Venture

The first AI-powered 2D visual RPG adventure game with a consistent and structured game world.

Inspiration

We were inspired by the timeless appeal of Dungeons & Dragons and the growing power of AI in storytelling. While many AI-driven games exist, none truly capture the immersive essence of adventure with visual components that keep players engaged. We wanted to bridge the gap between imagination and visual storytelling by creating a new frontier where AI narrates your journey while stunning visuals bring your actions to life.

What it does

Venture is the world’s first visually immersive text-based RPG, where every choice you make dynamically shapes the story and your destiny. Through a seamless blend of:

  • AI-driven narration: Brief, compelling storytelling in just a few sentences.
  • Visual storytelling: Generated character and environment visuals for every action.
  • Interactive animations: Bringing your decisions to life with real-time animations.
  • Speech-to-text: Speak your decisions instead of typing.
  • Text-to-speech: Let the game narrate the unfolding story to you.

How we built it

Venture was brought to life through a blend of cutting-edge technologies:

  • OpenAI GPT for intelligent, context-aware story generation.
  • DALL·E for dynamic visual asset generation.
  • rembg for background removal and ensuring visuals seamlessly integrate into the game.
  • React for building a fast and interactive front-end experience, ensuring smooth transitions and real-time animations.
  • FastAPI as the backbone of our game engine to handle interactions between AI-driven narratives, game logic, and visuals.
  • Framer Motion to power fluid, real-time animations that reflect player actions on a tactical grid.

Challenges we ran into

Creating Venture wasn’t without its hurdles. Here's what we faced:

  1. Maintaining Consistent State Across AI Interactions:

    • Problem: As the AI-driven story unfolds, keeping the state of the game consistent was difficult. Early on, the AI would sometimes "forget" important details, such as where characters were positioned or previously made decisions.
    • Solution: We built a custom game state management system that logs every critical decision and uses this to guide the AI’s responses. This ensures continuity in both narrative and gameplay.
  2. Concurrent Image Generation:

    • Problem: Generating multiple character and background images asynchronously through the Hugging Face and OpenAI APIs caused bottlenecks, with visual assets taking too long to load, making gameplay slow.
    • Solution: We integrated Python’s asyncio to handle image requests concurrently, allowing us to queue multiple generation requests while ensuring that other parts of the game, like animations and state updates, continue without delays.
  3. Speech-to-text and Text-to-speech Processing:

    • Problem: The latency in converting player voice commands to text using speech-to-text services sometimes introduced delays, leading to awkward pauses in the game.
    • Solution: We optimized this by buffering input commands and pre-processing voice commands locally before sending them to the server. For text-to-speech, we used a streamlined model that can quickly convert responses with minimal lag, making interactions more fluid.
  4. Accurate Visual Representation:

    • Problem: Sometimes the images generated by AI were not exactly aligned with the player’s actions or descriptions. For instance, a character might not look as intended, or a background might be out of context.
    • Solution: We fine-tuned the prompts sent to the AI and added fallback mechanisms (e.g., stock images) to ensure that visuals are always relevant to the described action. We also introduced rembg to remove unwanted backgrounds, providing the characters fit seamlessly into the game's environment.
  5. Synchronizing AI Decisions with Visuals and Animations:

    • Problem: Timing the AI's narrative with the visual and animation elements was tricky. Initially, animations lagged behind the story, breaking immersion.
    • Solution: We built a system that triggers animations when the AI completes its decision-making process, ensuring that visuals and stories are presented in real-time without disrupting the flow.
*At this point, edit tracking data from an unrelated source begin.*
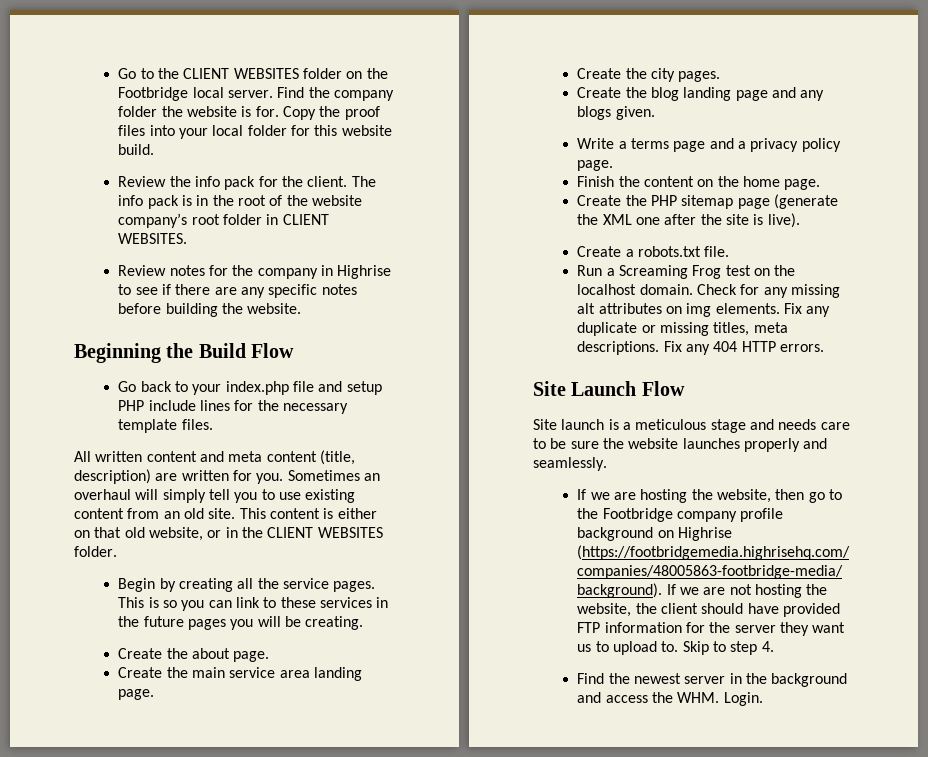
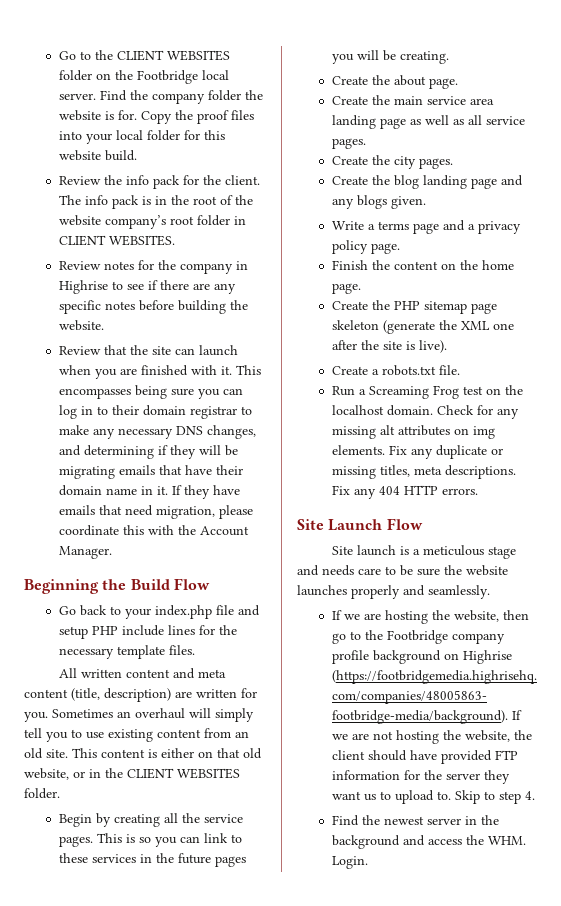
+ Review that the site can launch when you are finished with it. This encompasses being sure you can log in to their domain registrar to make any necessary DNS changes, and determining if they will be migrating emails that have their domain name in it. If they have emails that need migration, please coordinate this with the Account Manager.
- Create the main service area landing page.
+ Create the main service area landing page as well as all service pages.
- Create the PHP sitemap page (generate the XML one after the site is live).
+ Create the PHP sitemap page skeleton (generate the XML one after the site is live).

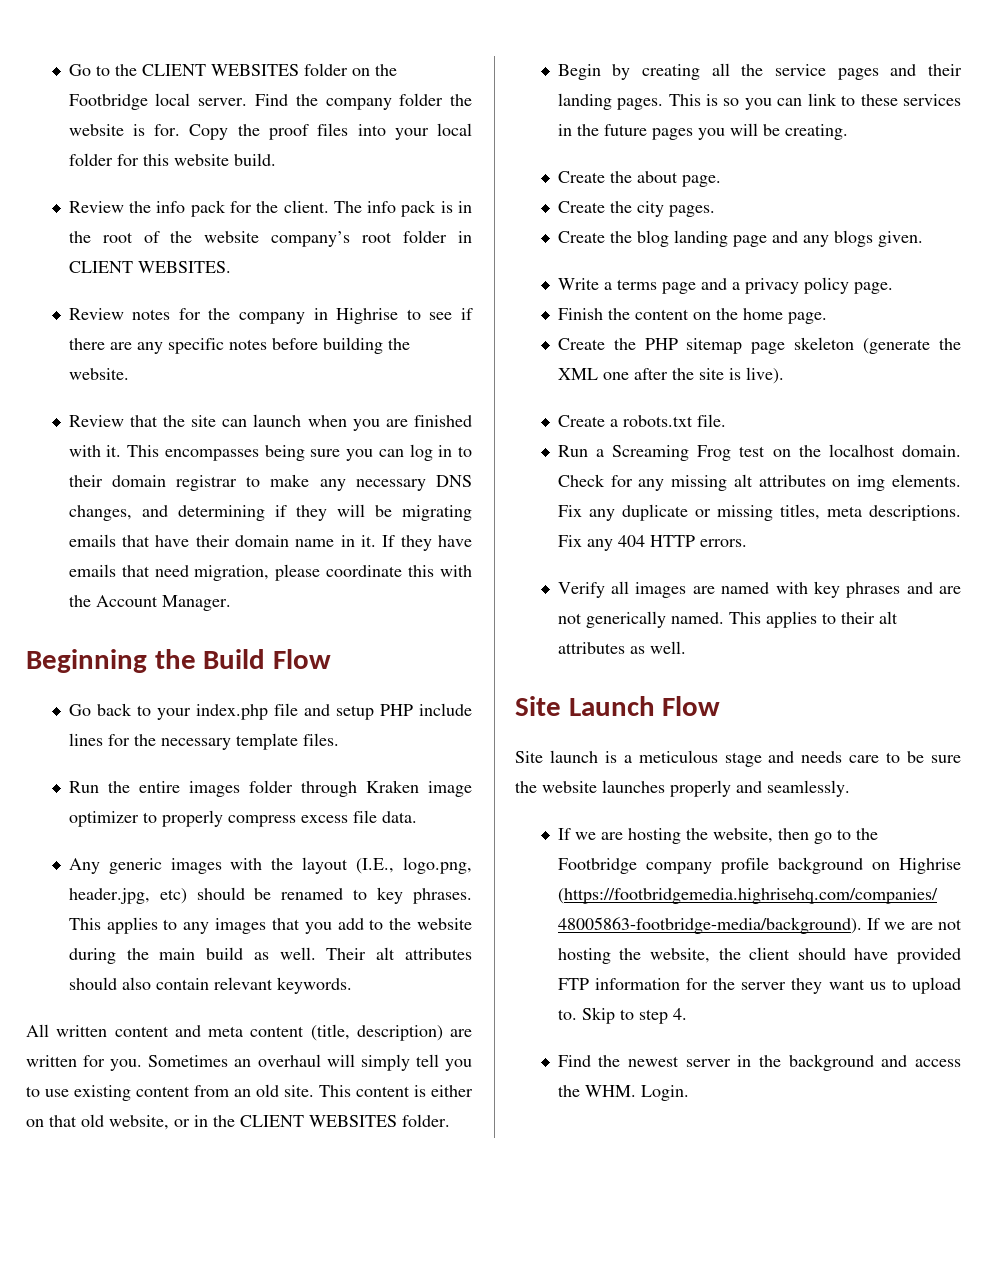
+ Run the entire images folder through Kraken image optimizer to properly compress excess file data.
+ Any generic images with the layout (I.E., logo.png, header.jpg, etc) should be renamed to key phrases. This applies to any images that you add to the website during the main build as well. Their alt attributes should also contain relevant keywords.
- Begin by creating all the service pages.
+ Begin by creating all the service pages and their landing pages.
- Create the main service area landing page as well as all service pages.
+ Verify all images are named with key phrases and are not generically named. This applies to their alt attributes as well.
Accomplishments that we're proud of

  • We successfully created the first-ever AI-driven RPG with real-time visual feedback based on player decisions.
  • Built an architecture capable of handling complex concurrent requests and visual generation, all while maintaining a fluid gameplay experience.
  • Introduced speech-to-text and text-to-speech for a hands-free, immersive experience, making the game accessible to a broader audience.
  • Achieved immersion through brevity by narrating compelling story elements in just two sentences per action, without losing depth or engagement.
  • We created an experience that merges text, visuals, and animations, something that had never been done in a text-based RPG to this level of integration.

What we learned

  • One of the biggest lessons we learned was that AI understands better when you describe what you want, not what you don’t want. Instead of saying "Don’t add a tree," we found it more effective to specify, "Show a barren landscape without vegetation." This made our image generation much more accurate and aligned with our vision.
  • In an AI-driven narrative, especially in a long-running RPG, managing state became essential. We learned that AI models can easily lose track of past events without a well-designed state management system. Implementing a structure where every event, decision, and character interaction is logged helped maintain narrative continuity.
  • While generating visuals, we discovered that AI models often performed better when prompts were explicit about the scene and composition. Instead of saying "a forest with no animals," it was better to say "a dense forest with towering trees and sunlight breaking through, focused on the landscape." This subtle shift in prompt crafting led to more consistent and visually accurate results.

What's next for Venture

  • Multiplayer functionality: Enabling collaborative storytelling where players can team up to explore dungeons, fight enemies, and craft their epic tales together.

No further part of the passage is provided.